Begonnen hat alles im Juni 1990 am Auensee. "Wir haben damals auch Initiativen und Gruppen aus unserer Partnerstadt Hannover eingeladen", erinnert sich Roland Quester, einer der Mitbegründer des Umweltbundes Ökolöwe. Dieser "brüllt" offiziell seit 23. November 1989. An jenem Tag vereinten sich Mitglieder kirchlicher Umweltgruppen und des damaligen Kulturbundes zur ersten unabhängigen Umweltorganisation Leipzigs, die während des Zusammenbruchs des alten Systems entstand. Natürlich thematisierten die Öko-Aktivisten auch schon vor 1989 Umweltsünden wie die Pleiße-Verschmutzung. Größter Erfolg des Umweltbundes war wenige Monate nach seiner Gründung die Stilllegung des Tagebaus Cospuden.
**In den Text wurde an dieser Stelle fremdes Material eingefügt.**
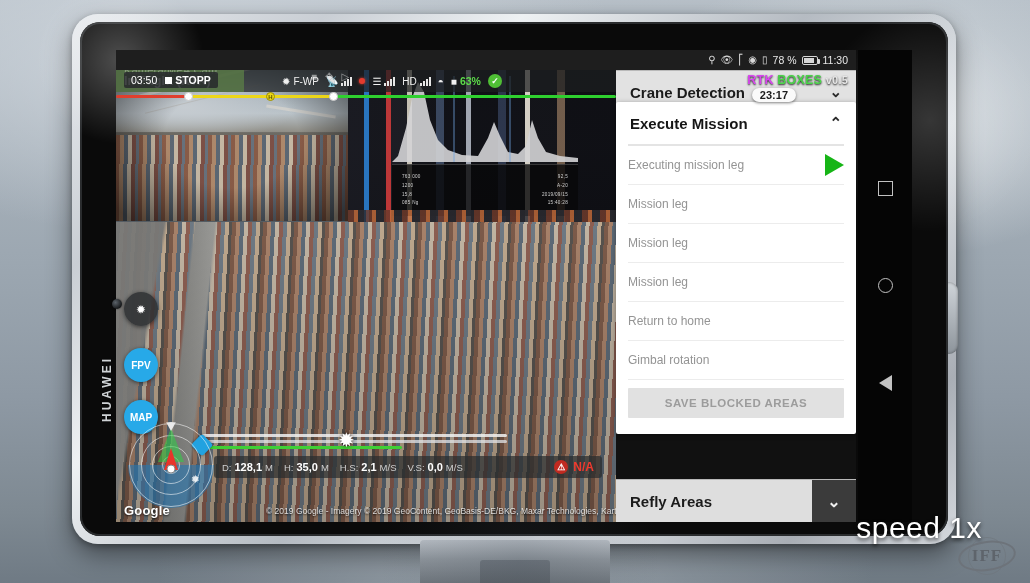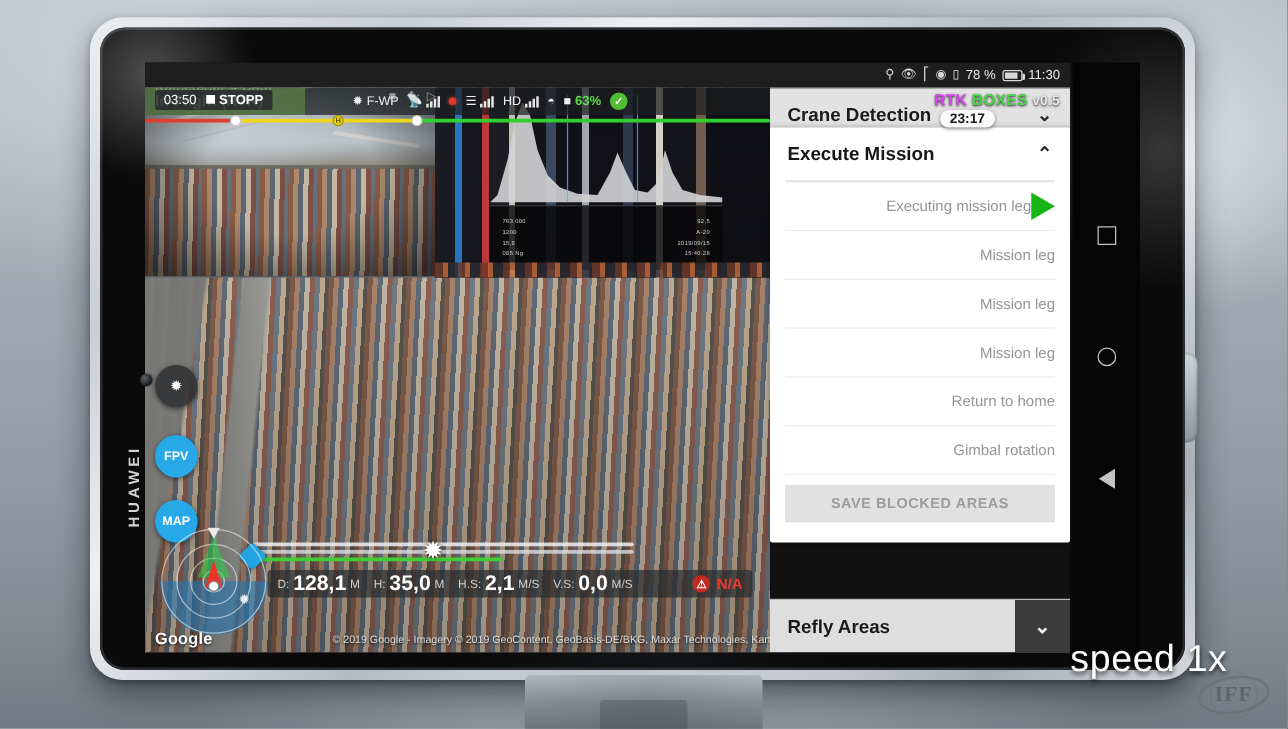--- a/index.html
+++ b/index.html
@@ -367,21 +367,21 @@
   
   #telemetry{
     position:absolute; left: 98px; bottom: 44px; z-index: 24;
     width: 388px; height: 22px;
     background: rgba(42,44,46,.72);
     border-radius: 3px;
     display:flex; align-items:center;
     color:#fff; font-size:11px; padding: 0 8px; gap: 3px;
   }
   #telemetry .lbl{ color:#cfcfcf; font-size:9.5px;}
-  #telemetry .val{ font-weight:700; font-size:17px;}
+  #telemetry .val{ font-weight:700; font-size:11px;}
   #telemetry .unit{ color:#cfcfcf; font-size:9.5px; margin-right:8px;}
   #telemetry .nav-na{
     margin-left:auto; display:flex; align-items:center; gap:5px;
     color:#ef3a2e; font-weight:700; font-size:12px;
   }
   #telemetry .nav-na .badge{
     width:14px;height:14px;border-radius:50%;background:#c02a20;
     display:flex;align-items:center;justify-content:center;color:#fff;font-size:9px;
   }
 
@@ -429,21 +429,21 @@
   .big-btn{
     margin: 8px 12px; height: 30px; background:#e4e4e4;
     display:flex; align-items:center; justify-content:center;
     font-size: 11.5px; font-weight:700; letter-spacing:.5px; color:#2c2c2c;
     border-radius: 1px;
   }
   .big-btn.disabled{ color:#9c9c9c; background:#e1e1e1; }
 
   .list-row{
     height: 39px; margin: 0 12px;
-    display:flex; align-items:center; justify-content:flex-end;
+    display:flex; align-items:center; justify-content:space-between;
     border-bottom: 1px solid #ececec;
     font-size: 12px; color:#949494;
   }
   .list-row .play{
     width:0;height:0;
     border-top: 11px solid transparent; border-bottom: 11px solid transparent;
     border-left: 19px solid #16b516;
   }
   #card-refly{
     position:absolute; left:0; bottom: 0; width: 100%;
Die erste Ökofete am Auensee wurde per Radtross vom Rathaus via City, Gerber- und Georg-Schumann-Straße angesteuert. Gemeinsam mit dem damaligen Oberbürgermeister Hinrich Lehmann-Grube (SPD) traten rund 1000 Menschen in die Pedale, um darauf aufmerksam zu machen, dass für das umweltfreundlichste Verkehrsmittel bislang viel zu wenig getan worden war. Auf der Ökofete gab es damals heiße Debatten darüber, ob das Auto künftig wirklich das Maß aller Dinge im Stadtverkehr ist, aber auch um die jahrelang verdrängten Taubenzecken, um zu hohe Nitratwerte im Trinkwasser und vieles mehr. "Es war trotzdem mühsam. Wir haben auf eine größere Resonanz gehofft, schließlich gab es genug Umweltprobleme", ergänzt Ralf Elsässer, ein Akteur der ersten Stunde. Bei vielen Menschen überwogen aber rasch die Existenzängste.

Damals von einigen belächelt, hat sich die Ökofete zum größten Umweltfest Mitteldeutschlands gemausert. Mittlerweile können die Veranstalter es sich leisten, Anbieter wegzuschicken. "Es gibt strenge Kriterien. So gab es Gastronomen, die nachweislich keine zertifizierten Erzeugnisse angeboten haben, die haben wir nicht wieder zugelassen", erzählt Nico Singer, der Geschäftsführer des Ökolöwen. "Wir legen Wert darauf, dass unsere Großveranstaltung so umweltschonend wie möglich ist." So wurden einige Waren mit Lastenrad herangeholt. Wenn schon Auto, dann wenigstens ein "geteiltes" über Carsharing, nennt er ein weiteres Beispiel. Was auffällt: Einige Themen der Anfangsjahre sind geblieben. So wird beispielsweise vor einem aufgeblasenen Baggerrad für eine Anti-Kohle-Kette am 23. August in der Lausitz geworben. Unter den Dörfern lagern Millionen Tonnen Braunkohle: "Jeder neue Tagebau ist ein Angriff auf die Energiewende", sagt Falk Hermenau von Greenpeace. Und erzählt, dass das bedrohte Dorf Proschim mehr Strom selbst produziert als es verbraucht. "Wir wollen eine acht Kilometer lange Menschenkette von Kerkwitz in Deutschland nach Grabice in Polen bilden."

Ob es eine Neuauflage der Ökofete gibt, ist derzeit fraglich. "Vielleicht die letzte?" - steht auf einem Banner. "Wir machen das nicht aus Marketinggründen", sagt Singer. Die Förderung über Beschäftigungsprojekte wurde rigoros zusammengestrichen. Das betrifft viele Vereine. "Wir stehen vor einer Finanzierungslücke. Aktuell fehlen uns 100 000 Euro pro Jahr für unsere Projekte." Versucht wird, 1000 neue Mitglieder und Förderer zu finden. "Wenn wir das nicht schaffen, müssen wir als Verein überlegen, was wir aufgeben." Der Etat der Ökolöwen beträgt je nach Projektförderung 300 000 bis 400 000 Euro im Jahr. "Leipzig will 2015 Hauptstadt des fairen Handels werden. Die Ökofete ist ein Spiegel dessen, was in unserer Stadt für fair und regional gehandelte Produkte angeboten wird", sagt Umweltbürgermeister Heiko Rosenthal (Linke). Als Rückgrat dieser Bewerbung sei sie daher unverzichtbar.